Mehr Licht, weniger Störsignale, bessere Abbildung, hohe Langzeitstabilität

Moderne hart beschichtete, gesputterte Einkomponentenfilter der Serie HT (High Transmission) zeichnen sich durch eine hohe Transmission und gute Blockung aus. Besonders durch die robuste, langzeitstabile Beschichtung eignen sie sich für den industriellen Einsatz.

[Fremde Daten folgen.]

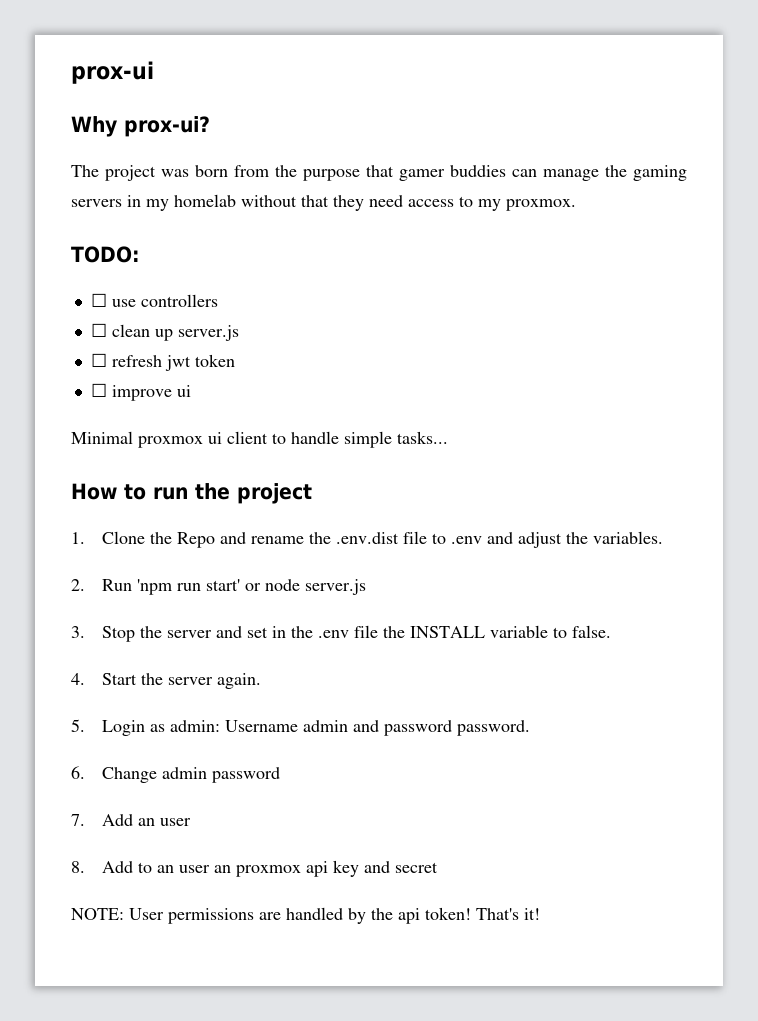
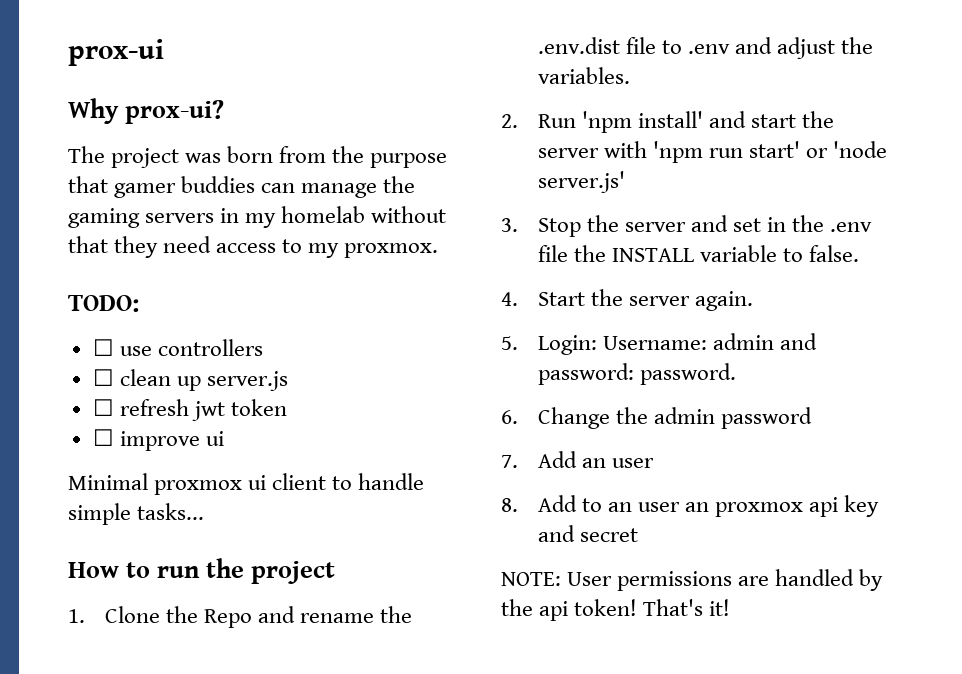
- 2. Run 'npm run start' or node server.js
+ 2. Run 'npm install' and start the server with 'npm run start' or 'node server.js'
- 5. Login as admin: Username admin and password password.
+ 5. Login: Username: admin and password: password.
- 6. Change admin password
+ 6. Change the admin password

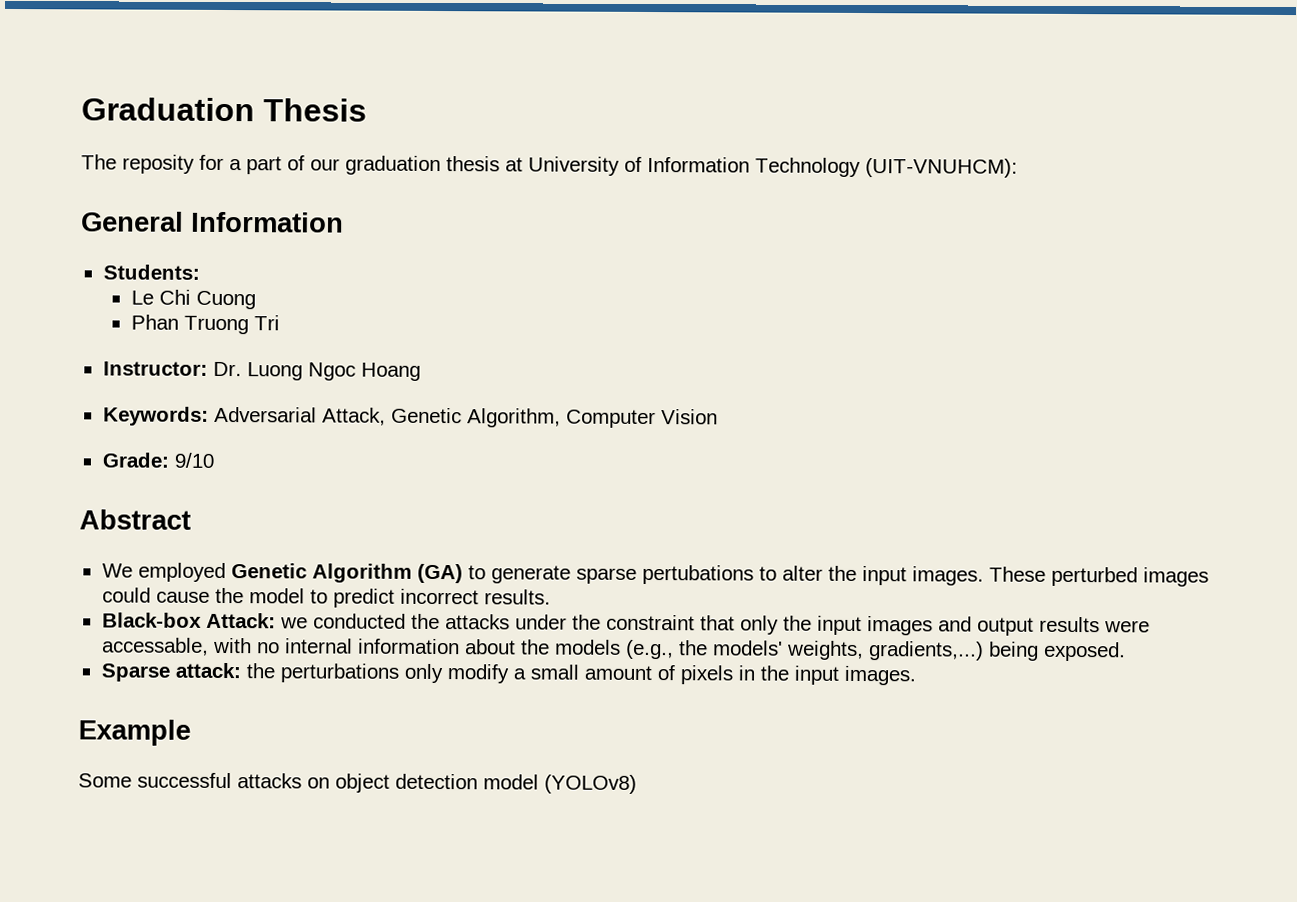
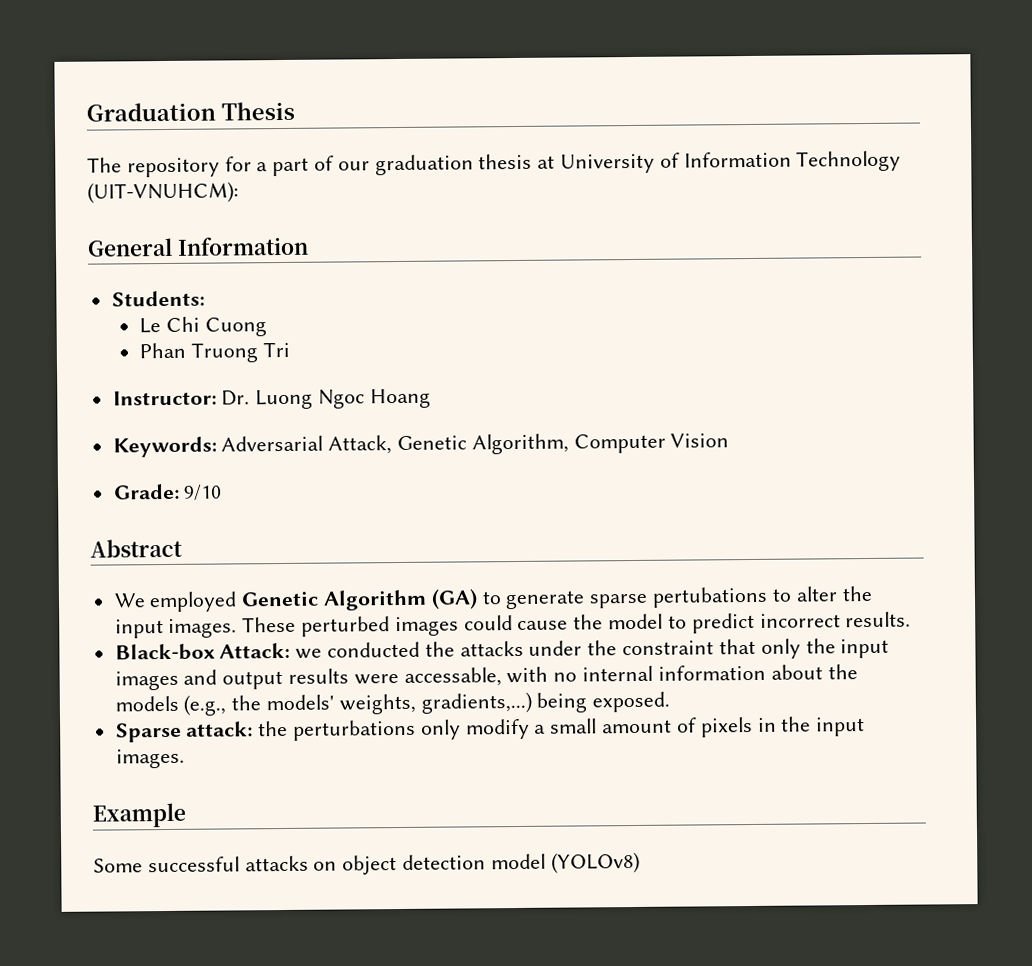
- The reposity for a part of our graduation thesis at University of Information Technology (UIT-VNUHCM):
+ The repository for a part of our graduation thesis at University of Information Technology (UIT-VNUHCM):

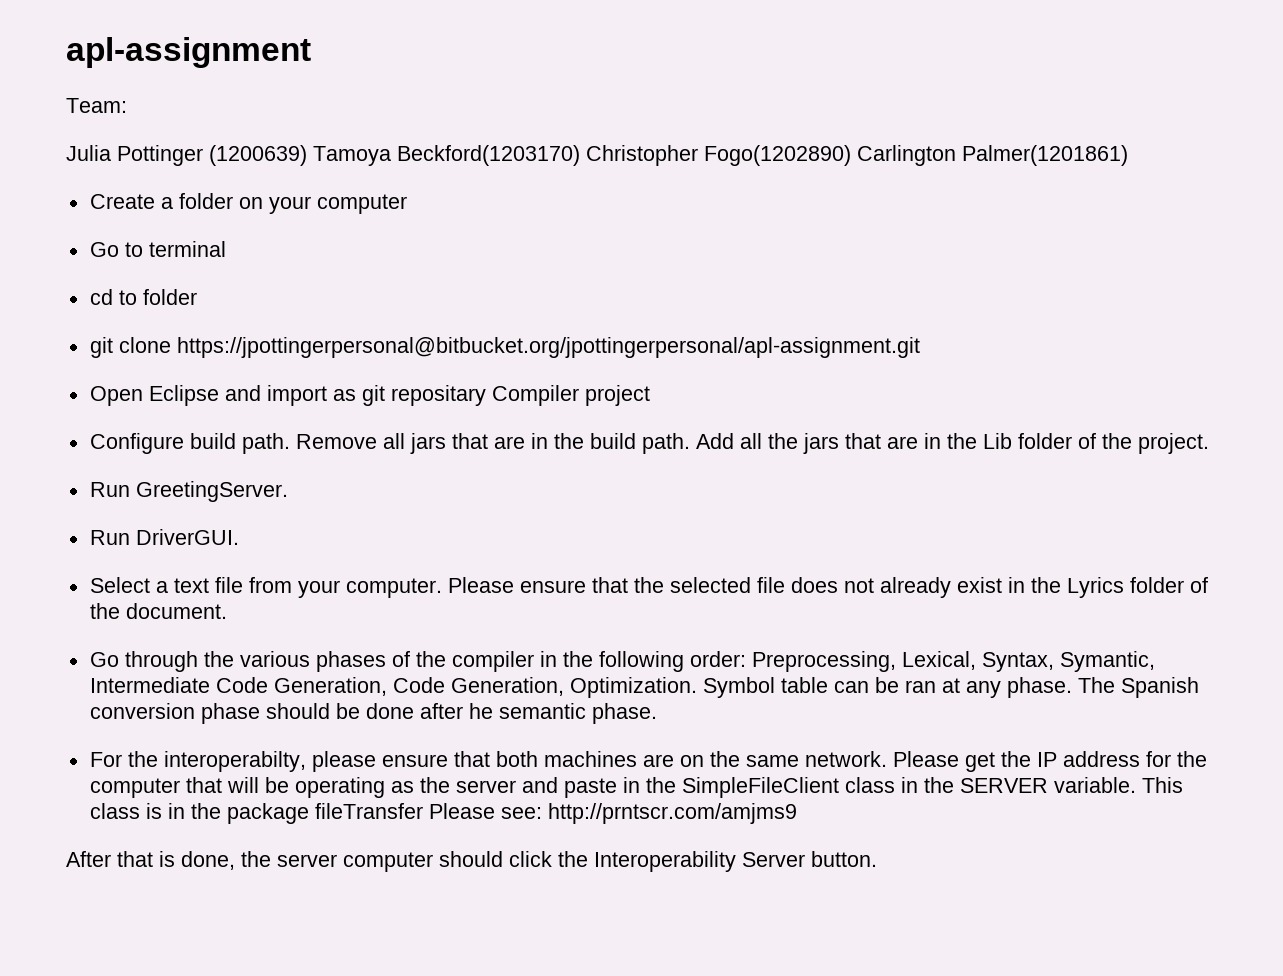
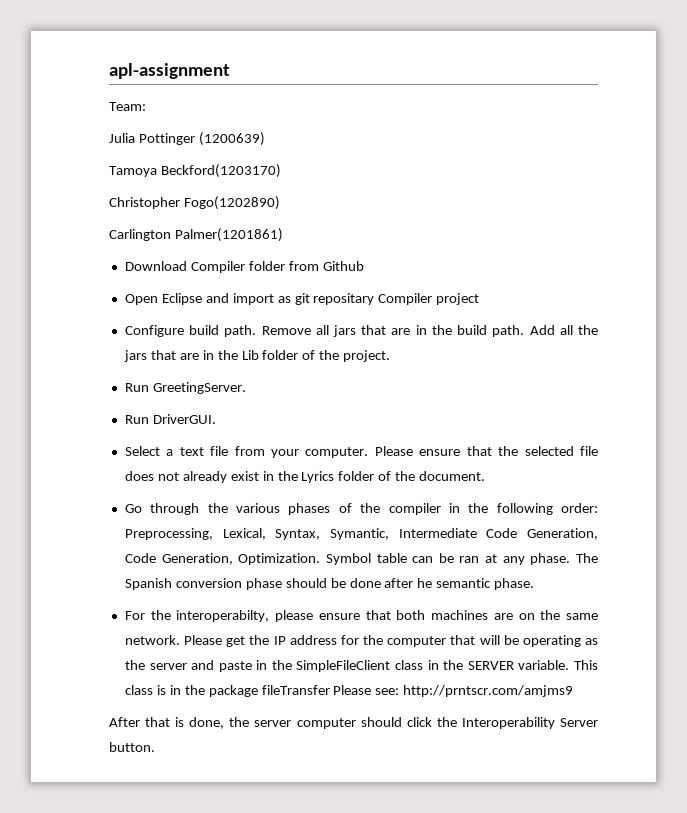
- Julia Pottinger (1200639) Tamoya Beckford(1203170) Christopher Fogo(1202890) Carlington Palmer(1201861)
+ Julia Pottinger (1200639)
+ Tamoya Beckford(1203170)
+ Christopher Fogo(1202890)
+ Carlington Palmer(1201861)
- Create a folder on your computer
- Go to terminal
- cd to folder
- git clone https://jpottingerpersonal@bitbucket.org/jpottingerpersonal/apl-assignment.git
+ Download Compiler folder from Github

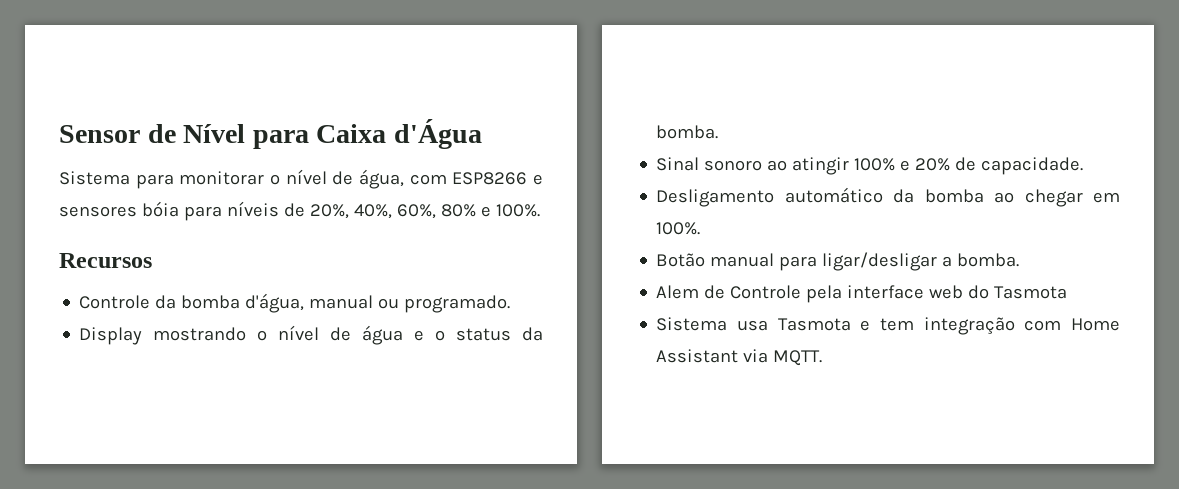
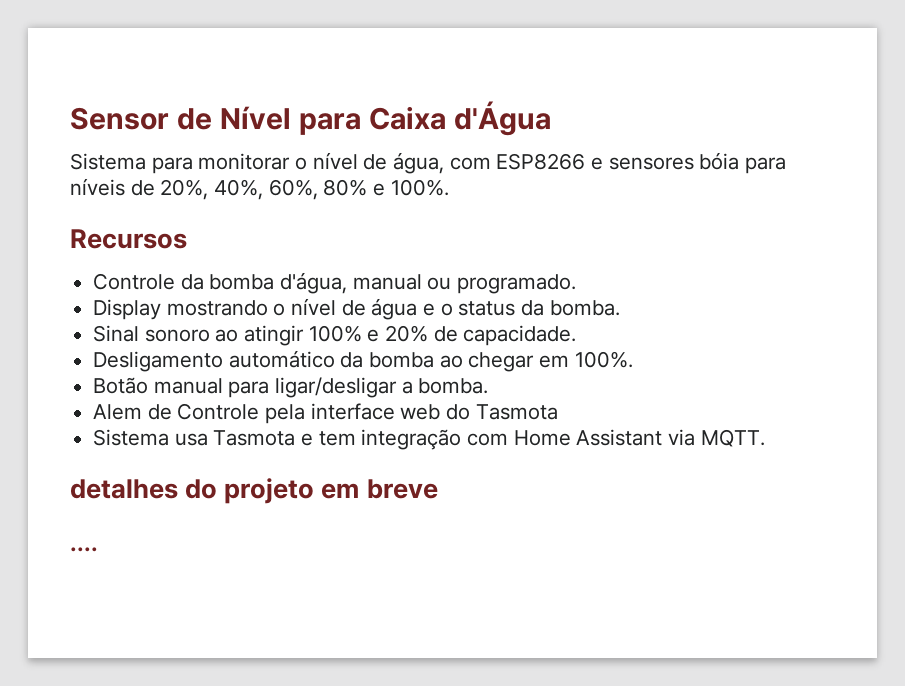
+ detalhes do projeto em breve
+ ....

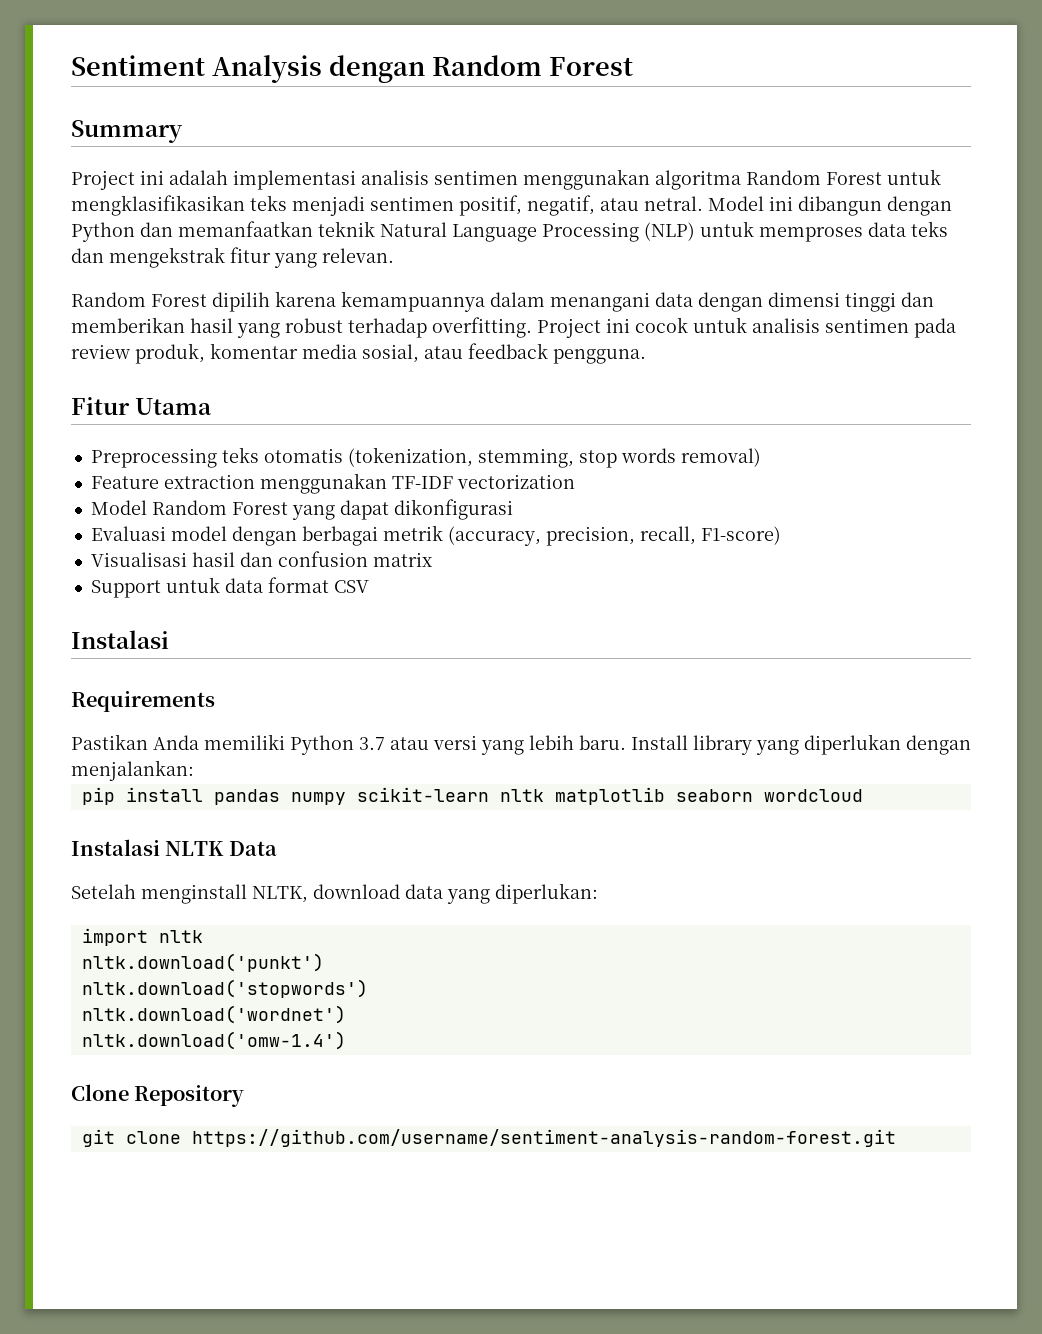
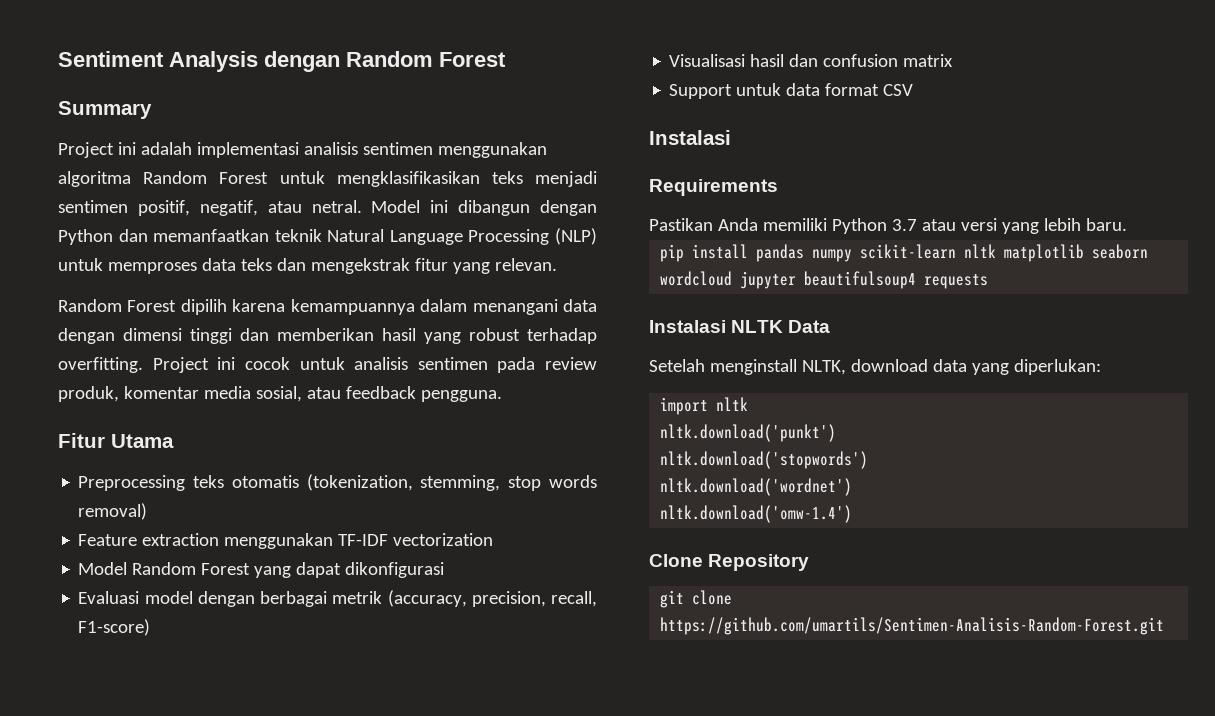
- Install library yang diperlukan dengan menjalankan:
- pip install pandas numpy scikit-learn nltk matplotlib seaborn wordcloud
+ pip install pandas numpy scikit-learn nltk matplotlib seaborn wordcloud jupyter beautifulsoup4 requests
- git clone https://github.com/username/sentiment-analysis-random-forest.git
+ git clone https://github.com/umartils/Sentimen-Analisis-Random-Forest.git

Die Firma LaVision wurde 1989 von Wissenschaftlern des Max-Planck-Instituts für Strömungsforschung in Göttingen und des Laser Laboratoriums Göttingen gegründet und hat sich erfolgreich im Marktsegment der bildgebenden Laser-Messtechnik positioniert. High Transmission Bandpassfilter mit einer Zentralwellenlänge von 532 nm werden bei LaVision üblicherweise für den Bereich der Strömungsdiagnostik eingesetzt. „Dabei kommt die bildgebende Messtechnik PIV (Particle Image Velocimetry) zum Einsatz. Die Anwendungen sind sehr vielfältig und liegen dabei oft im Bereich der Aerodynamik und Fluidik. Vom Prinzip her werden zuerst laserbeleuchtete Partikelbilder aufgenommen und daraus anschließend die Geschwindigkeitsvektoren für das Strömungsfeld berechnet“,  erklärt Manuel Schütte (Research & Development bei LaVision). „Die HT-Filter haben real eine Transmission von ca. 97% - 98% und sind mit OD 6 bzw. OD 4.5 geblockt. Aufgrund dieser Spezifikationen und der wesentlich besseren Langzeitstabilität sind wir von klassischen 2-Komponentenfiltern auf den HT-Typ umgestiegen. Die Vorteile für unsere Anwendungen liegen u.a. in einem höheren Signal (d.h. größere Messvolumen sind möglich), einer besseren Unterdrückung von Störsignalen und verbesserten Abbildungseigenschaften.“


Zum Vergleich, klassische beschichtete 2-Komponentenfilter (Filterglas mit Beschichtung + Blockelement aus Schottglas) haben bei 532 nm typischerweise ca. 65% Transmission und sind mit OD4 im Mittel von X-ray - FIR geblockt.